His flat felt cold and empty. It had felt cold and empty ever since that day.

All his things had still been there. Shax hadn't bothered getting rid of anything, or maybe the flat had simply known to rearrange itself upon Crowley's return. But everything was hidden away now, locked up behind closed storage room doors where Crowley wouldn't have to lay eyes on anything that would remind him of Aziraphale.

That was the problem. Everything reminded him of Aziraphale.

Of course it did. He had never bothered keeping much of anything except for the sole value of it reminding him of Aziraphale. There had been the eagle statue he took from the church in 1941. The sculpture of a demon and angel wrestling. Even his plants had reminded him of the angel, how he'd whispered kind words to them when he thought Crowley wasn't looking.

They were all dead now, his plants. Every leaf and stem withered away along with the love in his heart.

Crowley hadn't cared to keep them alive. He barely cared to keep himself alive.

He hadn't left his flat in months. He rarely left his bed. His days were spent trying (and failing) not to think about Aziraphale. A lot of the time he drank, hoping that it would make him fall asleep for at least a few days at a time. It didn't always work. Sometimes it just left him in a corner on the floor, crying and feeling sorry for himself like the pathetic excuse for a demon he was.

He had never had trouble sleeping. He had liked sleeping, had done it for an entire century if he felt like it. Now he couldn't. Because there were dreams that wouldn't let him. And what if Aziraphale came back while he was sleeping? He knew Aziraphale wouldn't come back. But what if he did and Crowley missed it because he was asleep?

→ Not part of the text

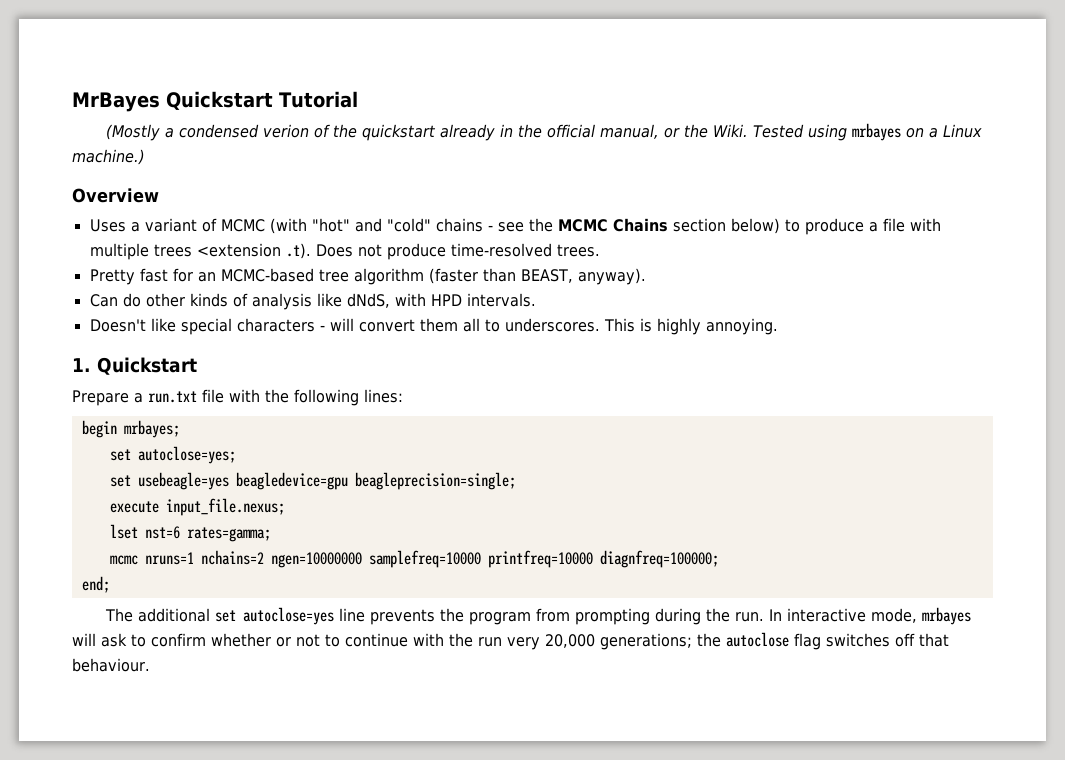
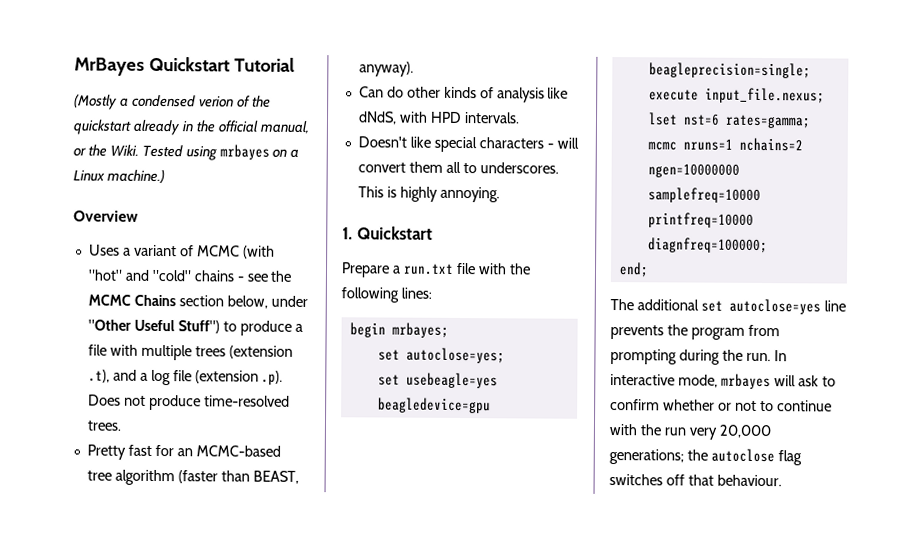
[730,218,780,234] below) -> [226,295,308,309] [87,319,220,334] below, under "Other Useful Stuff")
[196,243,311,259] <extension .t). -> [228,345,293,359] [87,369,284,386] (extension .t), and a log file (extension .p).

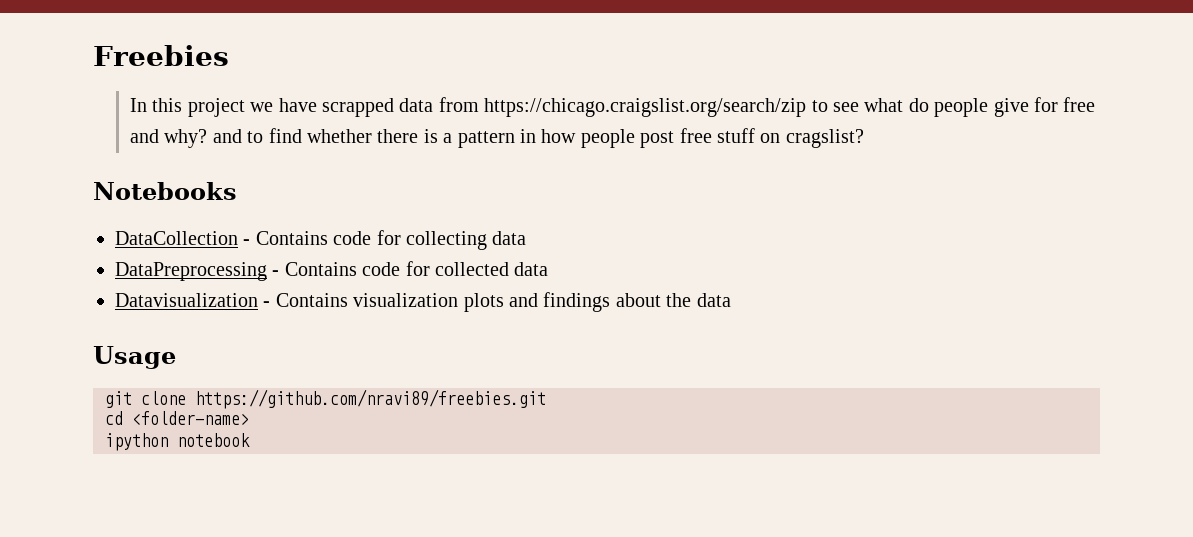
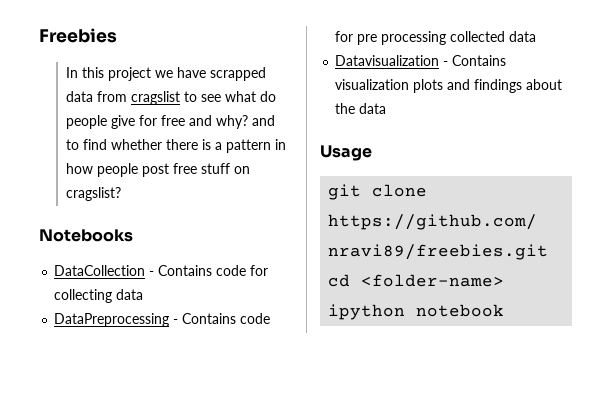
[484,98,807,117] https://chicago.craigslist.org/search/zip -> [130,91,180,105] cragslist
(430, 268) none -> [357,31,447,45] pre processing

He couldn't risk it.

The days were long, the nights were longer. Then he lost awareness of whether it was day or night altogether.

What did it matter? The world kept turning. Great.

His world had stopped the second his angel stepped into that elevator.

Empty bottles had begun to fill the apartment floor, but he was too weak to miracle them away, and he certainly wouldn't be getting up to get rid of them by hand. No one was going to see his mess anyway (the mess his flat was, the mess Crowley was). He didn't have anyone.

Sometimes he wondered. Did Aziraphale feel as lonely up there as he did down here?

Maybe he did. It was both a depressing and comforting thought.

Perhaps he'd made new friends. Better friends, friends he didn't have to hide with, friends he didn't have to be ashamed of, friends he didn't have to break his precious heavenly rules for.